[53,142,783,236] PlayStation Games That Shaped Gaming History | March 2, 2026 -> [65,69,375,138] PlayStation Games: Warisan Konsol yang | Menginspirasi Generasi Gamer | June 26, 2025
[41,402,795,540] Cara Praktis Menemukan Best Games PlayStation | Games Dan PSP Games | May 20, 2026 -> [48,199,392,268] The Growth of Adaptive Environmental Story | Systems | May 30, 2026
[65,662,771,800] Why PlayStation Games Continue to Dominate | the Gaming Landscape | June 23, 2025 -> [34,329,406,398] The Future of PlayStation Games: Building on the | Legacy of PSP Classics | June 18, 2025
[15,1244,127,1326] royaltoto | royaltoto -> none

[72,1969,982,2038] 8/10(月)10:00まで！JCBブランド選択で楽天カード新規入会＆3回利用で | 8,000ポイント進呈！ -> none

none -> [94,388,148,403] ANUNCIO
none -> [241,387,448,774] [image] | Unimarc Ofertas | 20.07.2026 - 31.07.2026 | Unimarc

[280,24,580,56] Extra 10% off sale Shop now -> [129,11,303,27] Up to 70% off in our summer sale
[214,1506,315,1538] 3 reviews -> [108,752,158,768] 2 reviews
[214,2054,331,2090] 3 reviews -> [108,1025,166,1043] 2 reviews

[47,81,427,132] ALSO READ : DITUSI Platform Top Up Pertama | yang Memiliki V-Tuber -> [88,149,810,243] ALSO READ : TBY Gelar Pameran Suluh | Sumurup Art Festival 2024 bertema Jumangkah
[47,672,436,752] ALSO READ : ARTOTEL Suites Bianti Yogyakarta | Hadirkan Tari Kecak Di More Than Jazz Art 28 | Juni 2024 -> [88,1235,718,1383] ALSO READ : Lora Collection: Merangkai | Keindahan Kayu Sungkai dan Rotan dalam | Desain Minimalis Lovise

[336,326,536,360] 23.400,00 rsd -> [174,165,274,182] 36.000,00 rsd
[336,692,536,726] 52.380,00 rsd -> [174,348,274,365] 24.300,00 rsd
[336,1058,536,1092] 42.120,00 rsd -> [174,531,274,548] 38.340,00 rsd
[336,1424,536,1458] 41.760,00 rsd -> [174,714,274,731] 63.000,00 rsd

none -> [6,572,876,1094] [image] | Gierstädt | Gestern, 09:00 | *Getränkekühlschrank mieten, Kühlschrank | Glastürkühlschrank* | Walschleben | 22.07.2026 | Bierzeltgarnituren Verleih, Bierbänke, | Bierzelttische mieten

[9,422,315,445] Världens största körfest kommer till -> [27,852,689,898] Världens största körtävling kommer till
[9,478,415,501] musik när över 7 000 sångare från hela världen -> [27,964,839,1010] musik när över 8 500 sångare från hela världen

*DESCRIPTION OF THE TASK:* The answer must be every line of the listing that holds the word "Gaming".

*SOLVED PROBLEM:*
[53,142,783,236] PlayStation Games That Shaped Gaming History | March 2, 2026 -> [65,69,375,138] PlayStation Games: Warisan Konsol yang | Menginspirasi Generasi Gamer | June 26, 2025
[65,662,771,800] Why PlayStation Games Continue to Dominate | the Gaming Landscape | June 23, 2025 -> [34,329,406,398] The Future of PlayStation Games: Building on the | Legacy of PSP Classics | June 18, 2025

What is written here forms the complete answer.